[YUNIKORN-2678] Yunikorn does not appear to be considering Guaranteed resources when allocating Pending Pods. - ASF JIRA

Details

Type: Bug
Status: Open
Priority: Major
Resolution: Unresolved
Affects Version/s: 1.5.1
Fix Version/s: None
Component/s: core - scheduler
Labels:
None
Environment:
EKS 1.29

Description

Please see the attached queue configuration(jira-queues.yaml).

I will create 100 pods in Tier0, 100 pods in Tier1, 100 pods in Tier2 and 100 pods in Tier3. Each Pod will require 1 VCore. Initially, there will be 0 suitable nodes to run the Pods and all will be Pending. Karpenter will soon provision Nodes and Yunikorn will react by binding the Pods.

Given this code, I would expect Yunikorn to distribute the allocations such that each of the Tier’ed queues reaches its Guarantees. Instead, I observed a roughly even distribution of allocation across all of the queues.
Tier0 fails to meet its Gaurantees while Tier3, for instance, dramatically overshoots them.

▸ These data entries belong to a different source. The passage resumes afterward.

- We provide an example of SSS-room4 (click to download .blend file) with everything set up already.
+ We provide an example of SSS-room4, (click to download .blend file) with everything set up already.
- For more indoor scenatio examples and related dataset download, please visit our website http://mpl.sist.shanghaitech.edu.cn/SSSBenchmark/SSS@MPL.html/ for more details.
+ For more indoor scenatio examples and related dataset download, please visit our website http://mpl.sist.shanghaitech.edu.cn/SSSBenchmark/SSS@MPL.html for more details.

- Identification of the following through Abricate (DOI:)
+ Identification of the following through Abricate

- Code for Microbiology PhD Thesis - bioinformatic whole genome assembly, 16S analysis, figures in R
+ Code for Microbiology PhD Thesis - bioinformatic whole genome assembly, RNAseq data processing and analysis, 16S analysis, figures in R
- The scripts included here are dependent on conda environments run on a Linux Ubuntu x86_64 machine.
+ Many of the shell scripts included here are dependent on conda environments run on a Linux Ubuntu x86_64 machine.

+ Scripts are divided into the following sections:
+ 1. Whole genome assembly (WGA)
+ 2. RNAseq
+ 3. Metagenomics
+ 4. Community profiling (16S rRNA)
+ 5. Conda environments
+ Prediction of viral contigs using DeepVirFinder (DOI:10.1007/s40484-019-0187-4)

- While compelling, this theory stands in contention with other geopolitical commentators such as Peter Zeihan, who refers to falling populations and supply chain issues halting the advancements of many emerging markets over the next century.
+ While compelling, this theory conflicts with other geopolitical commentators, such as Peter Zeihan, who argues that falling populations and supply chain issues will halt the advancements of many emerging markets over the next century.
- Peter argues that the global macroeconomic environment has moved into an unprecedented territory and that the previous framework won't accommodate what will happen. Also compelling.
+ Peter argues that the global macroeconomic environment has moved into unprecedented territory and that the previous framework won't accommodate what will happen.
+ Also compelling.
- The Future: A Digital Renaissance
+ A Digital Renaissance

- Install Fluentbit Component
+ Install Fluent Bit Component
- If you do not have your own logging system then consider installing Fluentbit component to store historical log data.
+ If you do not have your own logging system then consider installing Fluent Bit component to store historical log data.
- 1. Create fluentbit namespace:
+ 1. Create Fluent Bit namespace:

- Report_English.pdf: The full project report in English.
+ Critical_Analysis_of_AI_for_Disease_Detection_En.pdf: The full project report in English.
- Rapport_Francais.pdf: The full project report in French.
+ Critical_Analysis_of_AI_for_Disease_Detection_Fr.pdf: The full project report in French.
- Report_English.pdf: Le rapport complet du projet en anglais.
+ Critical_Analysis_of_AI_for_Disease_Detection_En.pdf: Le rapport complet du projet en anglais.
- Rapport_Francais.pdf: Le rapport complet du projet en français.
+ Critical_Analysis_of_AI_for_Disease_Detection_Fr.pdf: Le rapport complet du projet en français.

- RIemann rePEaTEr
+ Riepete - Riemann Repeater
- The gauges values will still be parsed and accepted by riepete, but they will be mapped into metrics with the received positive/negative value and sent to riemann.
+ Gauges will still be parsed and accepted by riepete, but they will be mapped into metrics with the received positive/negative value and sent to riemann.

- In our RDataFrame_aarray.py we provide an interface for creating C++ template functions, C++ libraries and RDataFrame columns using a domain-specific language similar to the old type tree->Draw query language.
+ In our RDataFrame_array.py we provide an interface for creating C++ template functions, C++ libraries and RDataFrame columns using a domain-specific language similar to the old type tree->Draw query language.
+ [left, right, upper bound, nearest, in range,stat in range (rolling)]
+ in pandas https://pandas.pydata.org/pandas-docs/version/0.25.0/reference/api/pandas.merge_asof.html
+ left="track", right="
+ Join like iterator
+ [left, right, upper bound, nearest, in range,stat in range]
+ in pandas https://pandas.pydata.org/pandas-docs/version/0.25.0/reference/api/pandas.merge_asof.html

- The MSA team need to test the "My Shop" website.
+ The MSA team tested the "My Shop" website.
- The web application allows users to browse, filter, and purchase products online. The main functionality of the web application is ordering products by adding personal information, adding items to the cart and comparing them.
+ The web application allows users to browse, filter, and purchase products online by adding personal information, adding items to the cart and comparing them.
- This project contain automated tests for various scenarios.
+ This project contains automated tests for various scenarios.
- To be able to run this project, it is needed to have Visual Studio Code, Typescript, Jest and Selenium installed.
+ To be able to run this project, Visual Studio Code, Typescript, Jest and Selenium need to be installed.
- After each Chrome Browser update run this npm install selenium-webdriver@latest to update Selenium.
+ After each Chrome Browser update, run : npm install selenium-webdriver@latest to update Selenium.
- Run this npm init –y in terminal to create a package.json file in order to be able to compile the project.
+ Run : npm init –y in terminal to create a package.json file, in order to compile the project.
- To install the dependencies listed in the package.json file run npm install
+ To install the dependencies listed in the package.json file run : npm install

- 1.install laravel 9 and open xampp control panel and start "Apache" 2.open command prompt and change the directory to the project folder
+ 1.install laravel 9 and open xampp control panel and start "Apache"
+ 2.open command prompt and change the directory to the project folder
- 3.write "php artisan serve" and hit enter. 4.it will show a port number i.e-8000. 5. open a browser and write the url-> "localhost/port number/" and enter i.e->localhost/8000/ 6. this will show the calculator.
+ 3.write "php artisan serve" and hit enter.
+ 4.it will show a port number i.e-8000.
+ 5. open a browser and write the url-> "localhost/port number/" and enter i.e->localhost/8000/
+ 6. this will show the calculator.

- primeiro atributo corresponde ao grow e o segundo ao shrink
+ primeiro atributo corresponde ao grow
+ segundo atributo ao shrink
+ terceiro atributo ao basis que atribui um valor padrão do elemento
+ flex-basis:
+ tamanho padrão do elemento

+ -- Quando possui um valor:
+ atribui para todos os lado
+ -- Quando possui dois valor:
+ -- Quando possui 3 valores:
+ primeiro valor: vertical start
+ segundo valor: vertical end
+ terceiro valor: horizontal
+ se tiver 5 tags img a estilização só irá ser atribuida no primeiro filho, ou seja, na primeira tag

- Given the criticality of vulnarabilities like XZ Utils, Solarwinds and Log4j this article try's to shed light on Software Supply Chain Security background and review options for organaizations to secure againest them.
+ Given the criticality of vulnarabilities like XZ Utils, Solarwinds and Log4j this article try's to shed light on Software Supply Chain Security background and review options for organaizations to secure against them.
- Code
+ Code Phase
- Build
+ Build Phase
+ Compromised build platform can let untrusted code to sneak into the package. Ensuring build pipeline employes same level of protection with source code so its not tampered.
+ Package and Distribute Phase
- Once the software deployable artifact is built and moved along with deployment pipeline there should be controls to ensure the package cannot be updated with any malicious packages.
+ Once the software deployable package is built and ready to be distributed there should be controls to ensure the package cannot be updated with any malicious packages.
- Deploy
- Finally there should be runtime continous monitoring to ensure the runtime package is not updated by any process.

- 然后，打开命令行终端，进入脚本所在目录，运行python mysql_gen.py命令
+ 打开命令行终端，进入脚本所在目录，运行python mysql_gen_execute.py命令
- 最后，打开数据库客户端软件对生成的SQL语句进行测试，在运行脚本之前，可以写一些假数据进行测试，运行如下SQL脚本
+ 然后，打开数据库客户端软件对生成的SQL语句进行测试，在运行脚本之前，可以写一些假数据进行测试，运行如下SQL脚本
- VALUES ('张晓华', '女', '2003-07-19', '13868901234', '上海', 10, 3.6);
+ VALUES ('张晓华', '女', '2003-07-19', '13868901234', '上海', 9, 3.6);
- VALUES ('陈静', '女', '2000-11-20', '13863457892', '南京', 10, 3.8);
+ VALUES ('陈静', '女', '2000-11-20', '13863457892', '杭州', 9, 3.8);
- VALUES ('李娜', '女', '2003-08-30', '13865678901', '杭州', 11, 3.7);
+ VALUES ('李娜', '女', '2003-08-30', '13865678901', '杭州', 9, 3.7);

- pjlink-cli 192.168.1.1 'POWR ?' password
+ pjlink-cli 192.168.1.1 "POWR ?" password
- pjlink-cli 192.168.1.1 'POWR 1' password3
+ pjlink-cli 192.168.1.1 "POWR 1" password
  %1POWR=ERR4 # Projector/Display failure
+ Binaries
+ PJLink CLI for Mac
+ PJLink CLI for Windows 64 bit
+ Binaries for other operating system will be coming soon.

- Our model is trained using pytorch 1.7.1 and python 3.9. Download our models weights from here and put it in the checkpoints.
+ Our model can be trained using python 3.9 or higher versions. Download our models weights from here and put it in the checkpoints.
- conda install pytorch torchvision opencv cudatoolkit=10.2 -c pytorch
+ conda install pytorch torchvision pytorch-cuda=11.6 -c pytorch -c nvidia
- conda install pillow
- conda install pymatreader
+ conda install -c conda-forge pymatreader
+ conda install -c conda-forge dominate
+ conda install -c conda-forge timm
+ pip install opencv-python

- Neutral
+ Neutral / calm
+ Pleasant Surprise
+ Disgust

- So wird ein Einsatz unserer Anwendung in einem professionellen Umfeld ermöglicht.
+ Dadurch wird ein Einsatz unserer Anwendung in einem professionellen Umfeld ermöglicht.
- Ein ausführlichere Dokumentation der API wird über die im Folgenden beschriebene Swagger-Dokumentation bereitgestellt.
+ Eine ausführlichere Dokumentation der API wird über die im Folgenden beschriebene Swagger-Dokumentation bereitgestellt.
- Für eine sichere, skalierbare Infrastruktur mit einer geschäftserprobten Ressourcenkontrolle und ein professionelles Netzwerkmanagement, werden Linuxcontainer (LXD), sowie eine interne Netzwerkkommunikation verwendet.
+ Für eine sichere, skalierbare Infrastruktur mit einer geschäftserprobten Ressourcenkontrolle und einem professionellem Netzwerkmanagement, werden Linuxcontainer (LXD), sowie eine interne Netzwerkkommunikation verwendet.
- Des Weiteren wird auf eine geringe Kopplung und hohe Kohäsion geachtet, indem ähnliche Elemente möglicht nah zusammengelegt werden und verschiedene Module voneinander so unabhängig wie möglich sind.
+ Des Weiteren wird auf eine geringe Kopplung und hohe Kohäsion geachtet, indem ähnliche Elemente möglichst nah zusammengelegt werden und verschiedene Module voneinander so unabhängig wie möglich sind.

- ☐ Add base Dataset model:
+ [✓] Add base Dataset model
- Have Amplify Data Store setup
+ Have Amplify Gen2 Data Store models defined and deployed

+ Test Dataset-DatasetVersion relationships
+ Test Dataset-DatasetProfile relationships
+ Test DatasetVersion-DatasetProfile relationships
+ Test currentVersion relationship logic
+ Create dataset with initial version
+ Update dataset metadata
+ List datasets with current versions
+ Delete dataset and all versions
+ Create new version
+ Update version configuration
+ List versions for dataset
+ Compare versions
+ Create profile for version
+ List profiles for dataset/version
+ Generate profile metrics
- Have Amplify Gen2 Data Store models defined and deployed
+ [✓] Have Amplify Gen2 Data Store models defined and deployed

> kubectl get pods -n finance | grep tier-0 | grep Pending | wc -l
   86
> kubectl get pods -n finance | grep tier-1 | grep Pending | wc -l
   83
> kubectl get pods -n finance | grep tier-2 | grep Pending | wc -l
   78
> kubectl get pods -n finance | grep tier-3 | grep Pending | wc -l
   77

Please see attached screen shots for queue usage.

Note, this situation can also be reproduced without the use of Karpenter by simply setting Yunikorn's `service.schedulingInterval` to a high duration, say 1m. Doing so will force Yunikorn to react to 400 Pods ~~across 4 queues~~ at roughly the same time forcing prioritization of queue allocations.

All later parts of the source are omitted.